Taavi Rehemägi for Dashbird

Posted on Nov 30, 2020 • Edited on Apr 22, 2021 • Originally published at dashbird.io

AWS Step Functions Error Handling

#aws #microservices #serverless #devops

If you think it's possible to accomplish great things without going through numerous trials and errors first -- you're wrong. We learn to become better and more efficient through experience, and gaining experience requires you to make multiple attempts, but it also requires you to fail to learn from your mistakes. You'll achieve greatness only once you learn how to handle errors that stand in your way, and when you do, everything becomes crystal clear.

Ever since AWS's Chief Evangelist and Vice President Jeff Barr gave us his stamp of approval for our AWS Step Functions Ultimate Guide, we've decided to continue our mini-series. We'll go even deeper into AWS Step Functions for you to better understand how it all works and on which things to focus your attention.

After explaining Step Function use cases in one of our previous posts, we've realized it's time to go even further with our series. Therefore, today we'll scratch beneath the surface to uncover all the things you need to know about how to assess and handle errors in AWS Step Functions.

Without further ado, let's jump right into it!

Reasons Behind Errors

The developer's guide to Step Functions states that any state is capable of encountering runtime errors, and these errors can happen for different reasons, including:

Issues with state machine definition like no matching rule within a Choice state.
Task failures will happen due to an exception within a Lambda function.
Transient problems caused by network partition events.

AWS Step Functions will cause a complete execution failure by default if a state reports an error.

Assess and Handle the Situation

In the majority of AWS Step Functions states, you can select a Catch section that will allow you to handle occurring errors. What you have to do is notify yourself and your team if anything unexpected happens during the workflow like if the Docker container fails to start, Lambda errors occur, EMR Cluster failure, batch jobs failure, etc. If any of these things happen, your workflow might look like the example below, where for each step, you'll catch errors, and you'll be notified before your entire workflow fails.

AWS Step Functions: Error Catching

However, as you might've noticed, this gets a bit more horrendous with each step you've applied to this workflow.

This is the Step Function declaration that would get you there:

AWS Step Functions: Bad Declaration example

Although it's fantastic in general terms, there's something you need to know. For every additional step you add, you'll also have to add the catch component to it as well. What happens next is that* your already bad-looking workflow becomes even more bloated*.

By restructuring this, you'll have a workflow that requires only one catch. For easier understanding, think of it as an outer exception handler, which you'd normally create within your code, except you'd have to apply the exact same principle to your workflows as well. Its effectiveness would increase once you have more than just a couple of states within your workflow. Therefore, you'll be able to use the power of the Parallel state to achieve the goals you want, and it should look like this:

AWS Step Functions: Parallel state use

That's a much better Step Function error handling declaration. You'll notice that the states inside are a lot more concise and straightforward to manage, while the diagram is visually much nicer as well.

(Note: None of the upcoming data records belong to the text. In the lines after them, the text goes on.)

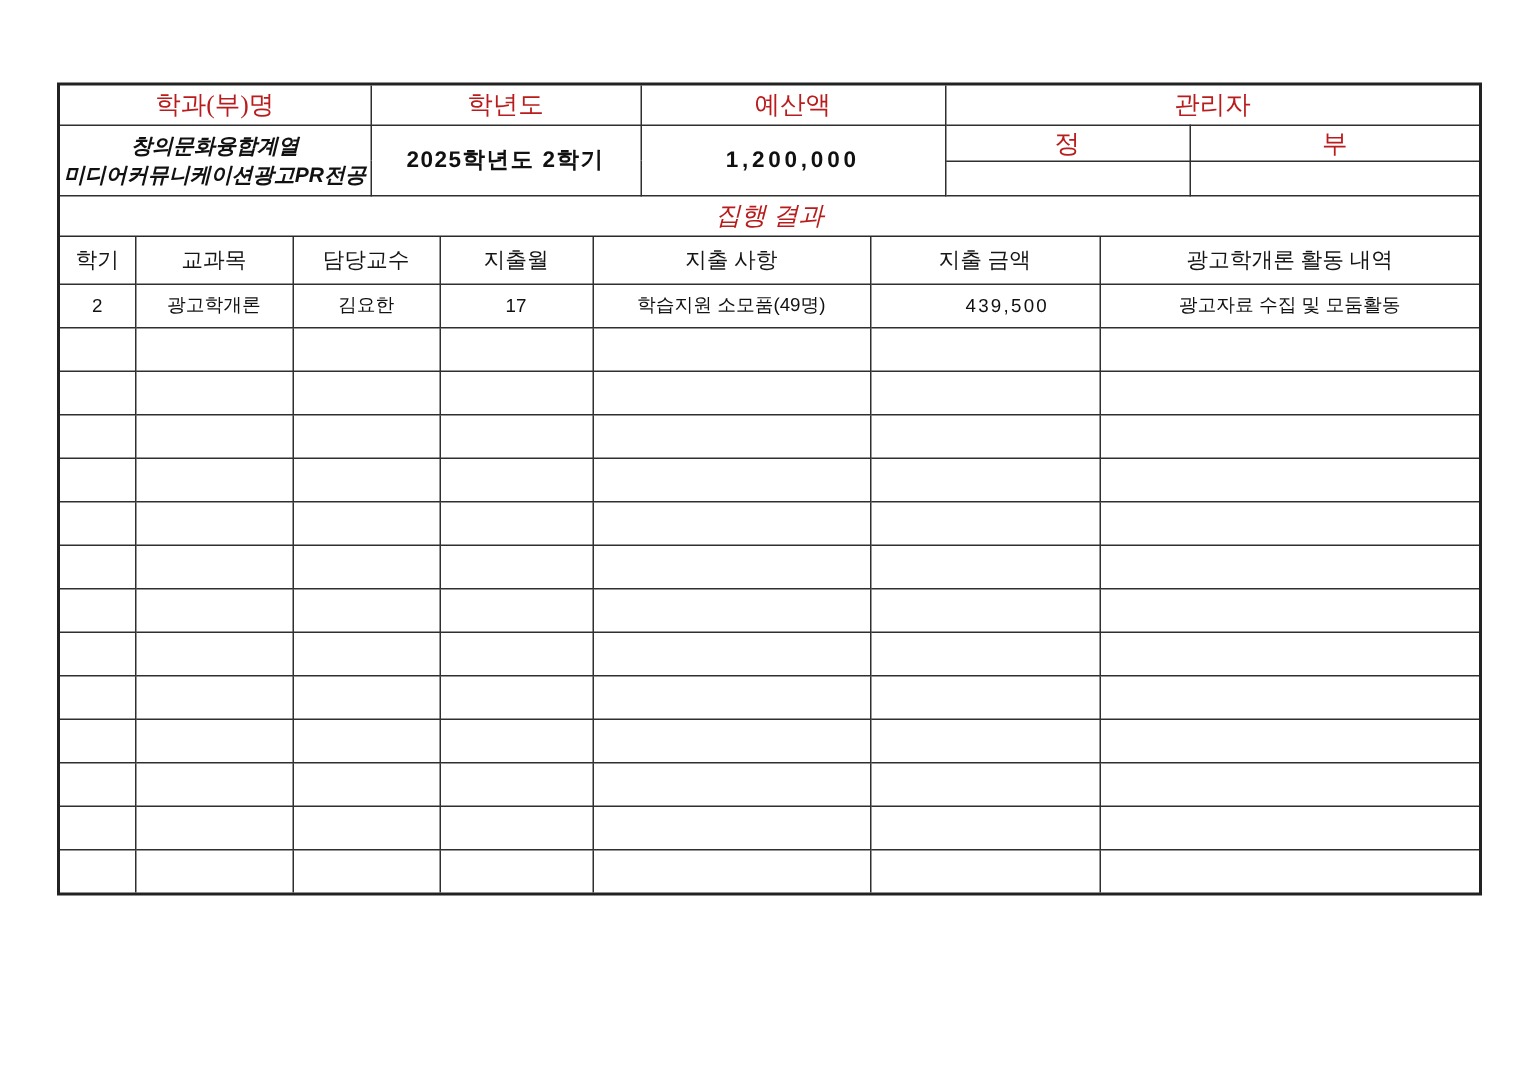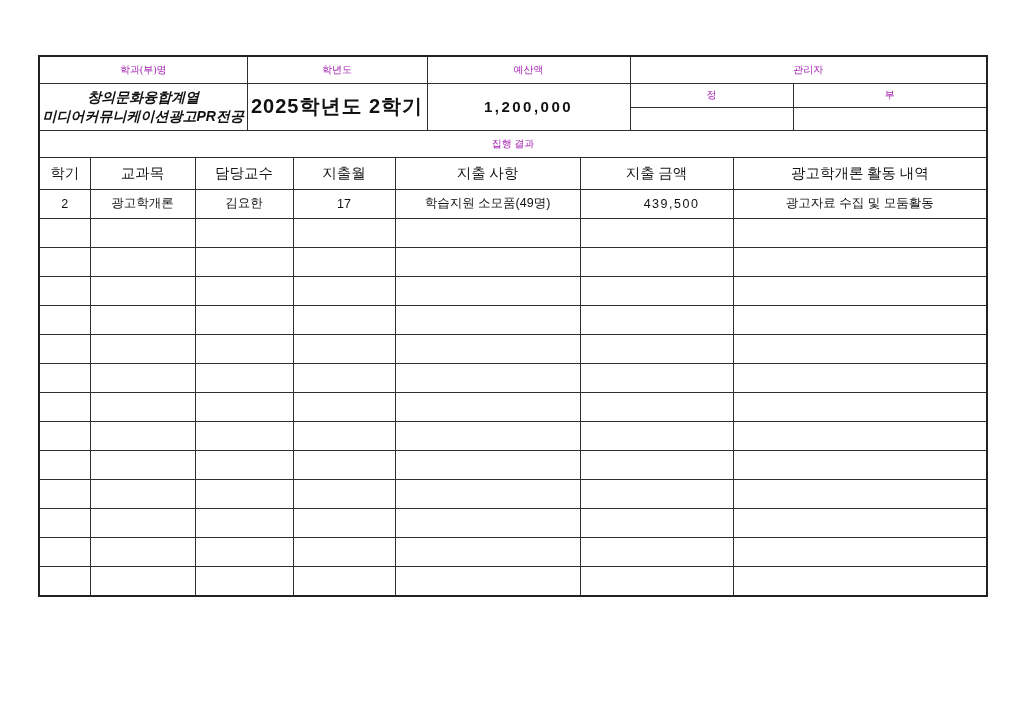--- a/index.html
+++ b/index.html
@@ -44,7 +44,7 @@
 
   .info-wrap { border-bottom: 1px solid #2a2a2a; }
 
-  .serif-label { font-size: 10px; font-family: "Liberation Serif", "DejaVu Serif", serif; color: #a21caf; }
+  .serif-label { font-size: 17px; font-family: "Liberation Serif", "DejaVu Serif", serif; color: #b91c1c; }
 
   .bold-data {
     font-family: "Liberation Sans", "DejaVu Sans", sans-serif;

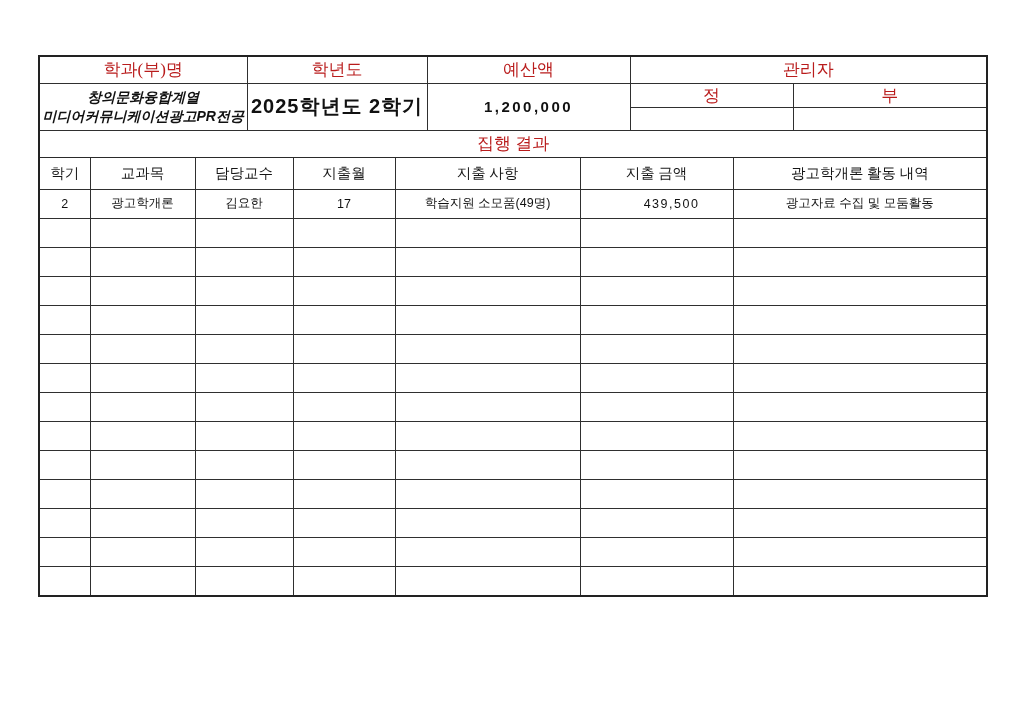--- a/index.html
+++ b/index.html
@@ -60,7 +60,7 @@
   .r-h29 { height: 29px; }
 
   .dept-cell { line-height: 19px; font-size: 14px; font-style: italic; }
-  .year-value { font-size: 20px; letter-spacing: 1px; }
+  .year-value { font-size: 15px; letter-spacing: 1px; }
   .budget-value { font-size: 15px; letter-spacing: 2.5px; }
 
   .main-head th { font-size: 14.5px; font-weight: normal; margin-left: 32px; }

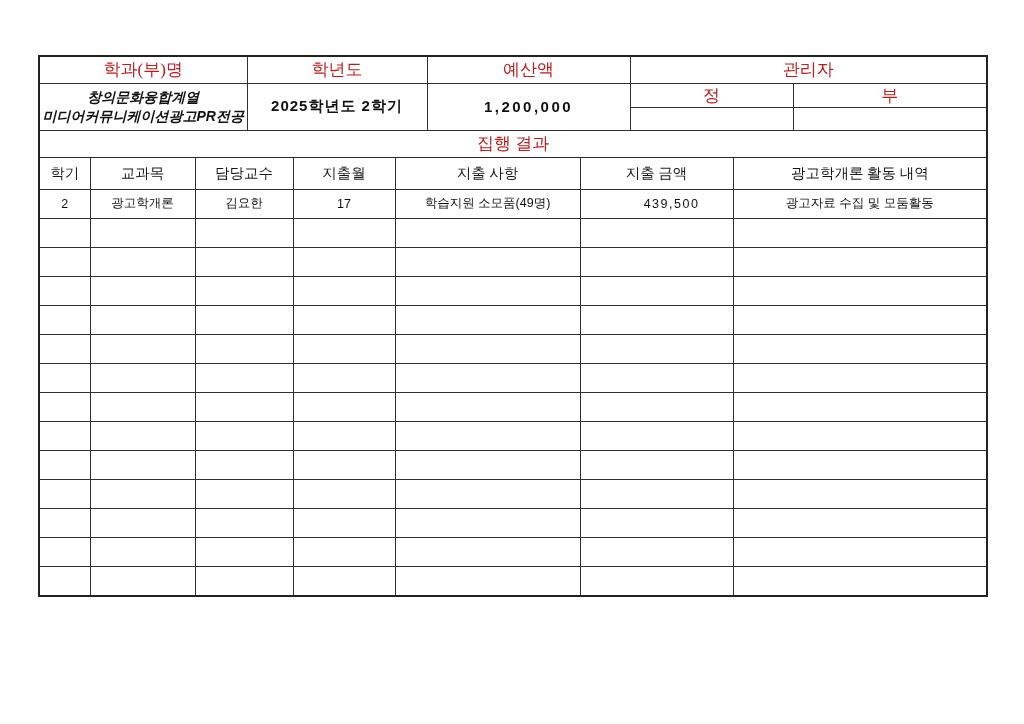--- a/index.html
+++ b/index.html
@@ -55,7 +55,7 @@
   .r-h26 { height: 26px; }
   .r-h24 { height: 24px; }
   .r-h23 { height: 23px; }
-  .r-h27 { height: 27px; }
+  .r-h27 { height: 27px; font-style: italic; }
   .r-h31 { height: 31px; }
   .r-h29 { height: 29px; }
 

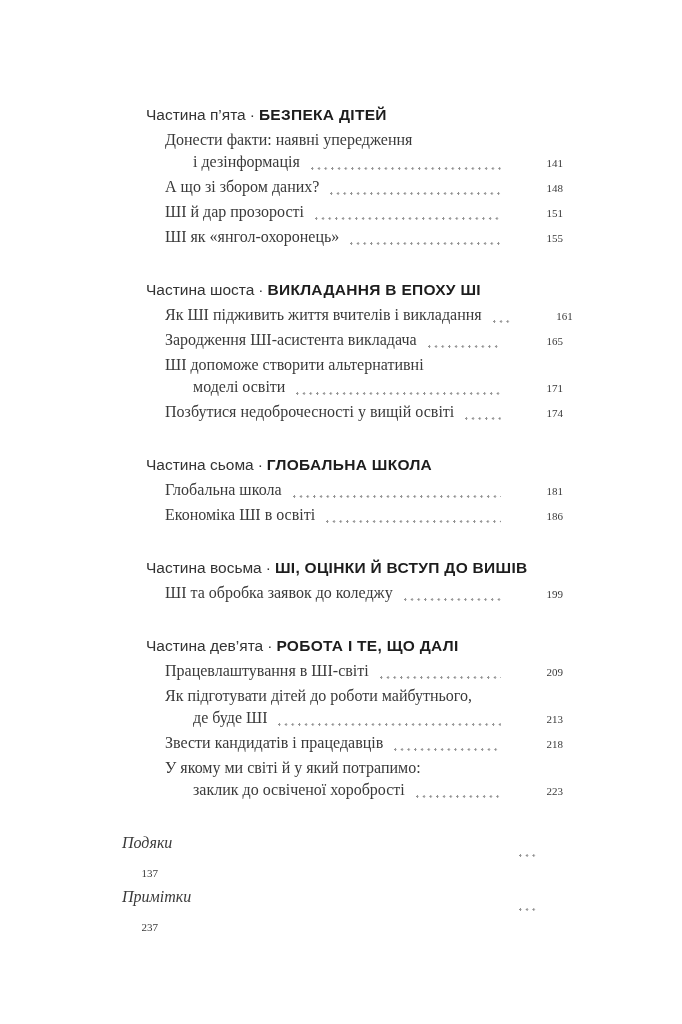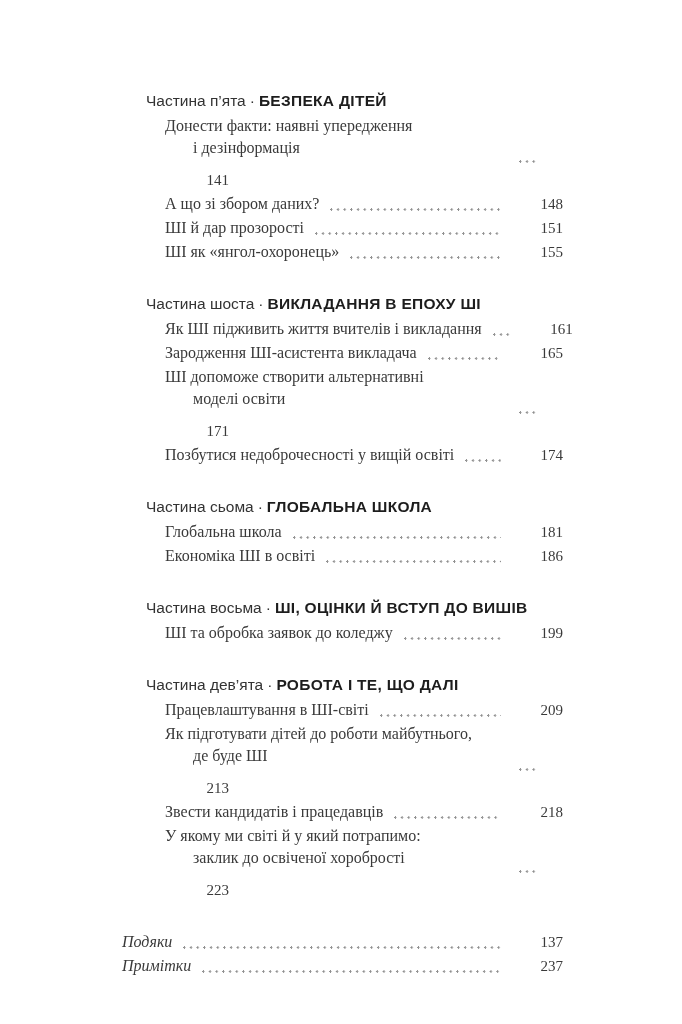--- a/index.html
+++ b/index.html
@@ -19,7 +19,7 @@
   .toc {
     position: absolute;
     left: 122px;
-    top: 89px;
+    top: 103px;
     width: 441px;
   }
 

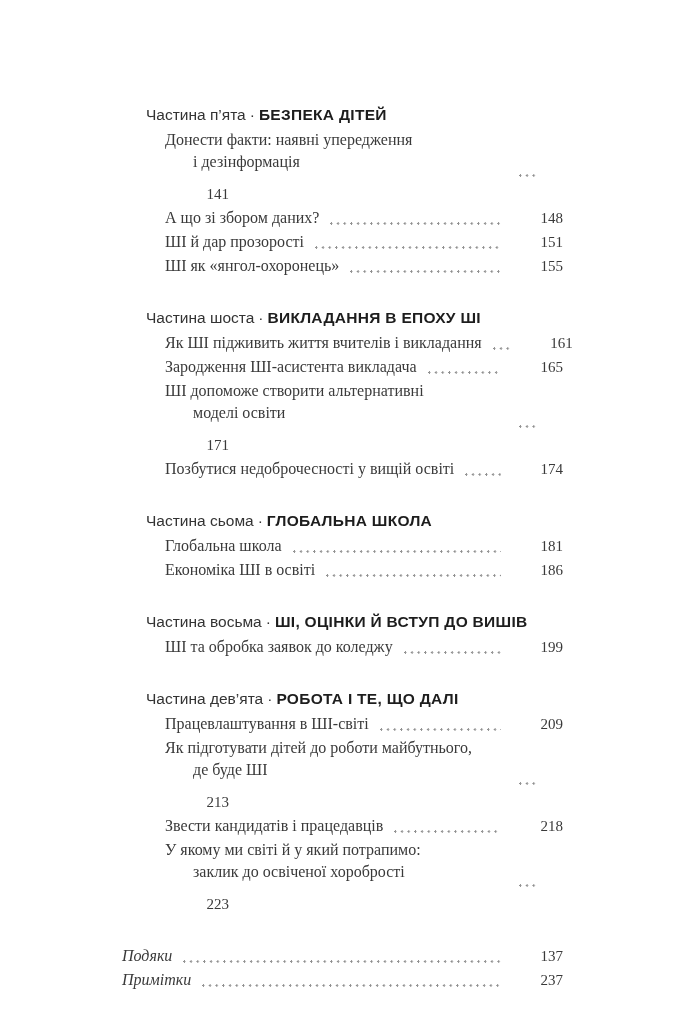--- a/index.html
+++ b/index.html
@@ -49,7 +49,7 @@
     white-space: nowrap;
   }
   .entry-line.row { display: flex; align-items: baseline; }
-  .entry-line.cont { margin-top: -2px; padding-left: 28px; flex-direction: column; }
+  .entry-line.cont { margin-top: -2px; padding-left: 28px; }
 
   .entry-text { flex: 0 0 auto; }
   .italic { font-style: italic; }

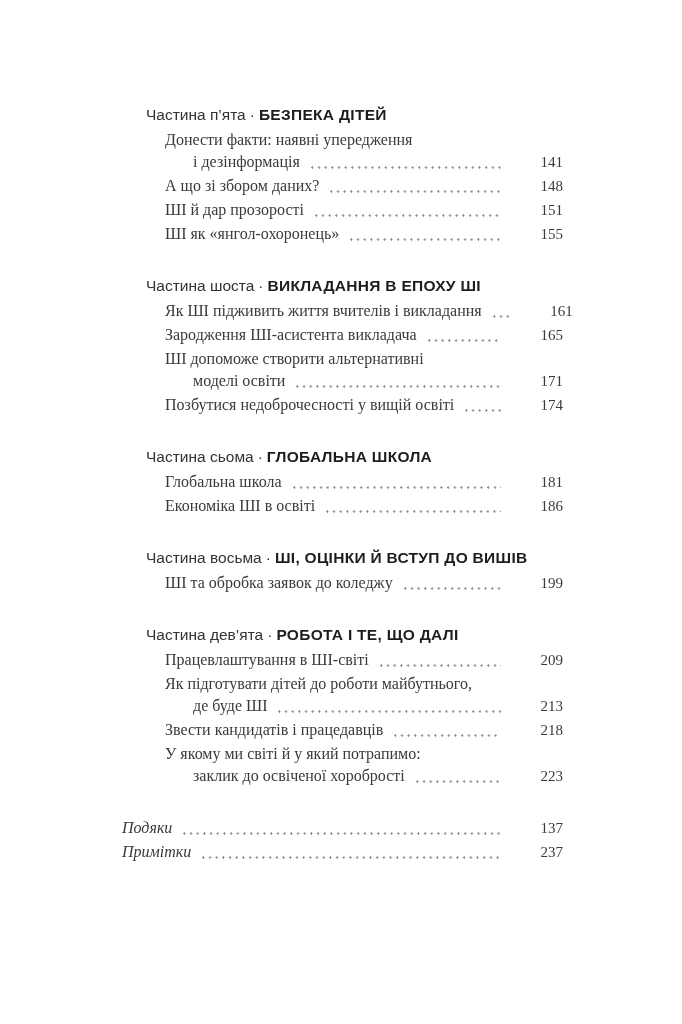--- a/index.html
+++ b/index.html
@@ -70,7 +70,7 @@
     flex: 0 0 auto;
     width: 36px;
     text-align: right;
-    font-size: 15px;
+    font-size: 11px;
     font-style: normal;
     color: var(--text, #3a3a3a);
     font-feature-settings: "onum" 1;

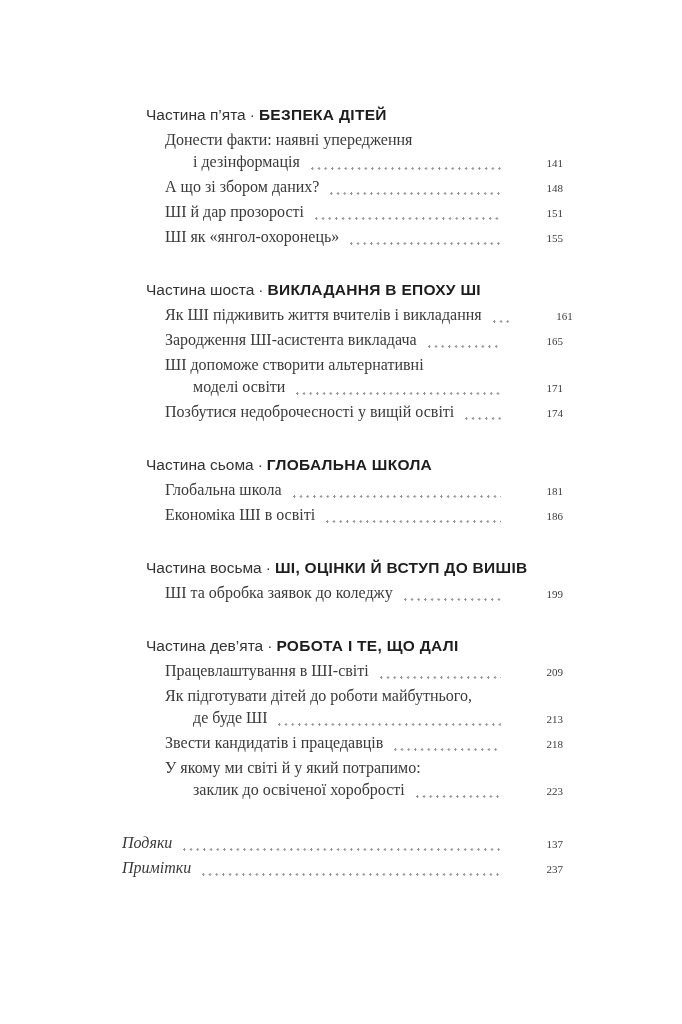--- a/index.html
+++ b/index.html
@@ -77,7 +77,7 @@
   }
 
   .back-matter { margin-top: 6px; }
-  .back-matter .entry-line { line-height: 23px; }
+  .back-matter .entry-line { line-height: 23px; flex-direction: column; }
 </style>
 </head>
 <body>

AWS Step Functions: Good declaration example

Therefore, you'll avoid having Catch statements all over the place, and you can add new steps in without the need to remember to bind every one of them to the error handling.

Don't forget that you can also monitor and debug your Step Functions (both standard and express workflows) with Dashbird and start receiving Well-Architected insights on how to optimize them even better for cost efficiency and operational excellence.

You can try it out for free by signing up here. 2-minute easy setup, no credit card required, no code changes and you can cancel any time.

Error Names

Step Functions will identify errors within the Amazon States Language via case-sensitive strings (error names). The Amazon States Language will define a set of built-in strings that name some well-known errors that begin with the "States." prefix:

States.ALL is a wildcard matching any familiar error name.
States.DataLimitExceeded will be thrown as an exception in the following cases:

When the connector output is greater than the payload size quota.
When the state output is greater than the payload size quota.
When the state input is greater than the payload size quota after processing Parameters.

3. States.Runtime happens when the execution fails due to an exception that couldn't be processed. Usually, this happens due to runtime errors like attempting to apply OutputPath or InputPath on a null JSON payload. You can't retry this error, and it'll always cause the execution failure. Moreover, a Catch or Retry on States.ALL won't be able to catch States.Runtime errors.

4. States.Timeout happens when a Task state ran for a more extended period than the set value of TimeoutSeconds or if it failed to send a heartbeat for a more extended period than the value of a HeartbeatSeconds is set.

5. States.TaskFailed occurs if a Task state fails during the execution.

6. States.Permissions happen if a Task state fails because it didn't have sufficient privileges to execute the specific code.

States can also report errors with other names, but these can't begin with the "States." prefix.

The best practice is to ensure that the production code is capable of handling AWS Lambda service exceptions (Lambda.SdkClientException and Lambda.ServiceException).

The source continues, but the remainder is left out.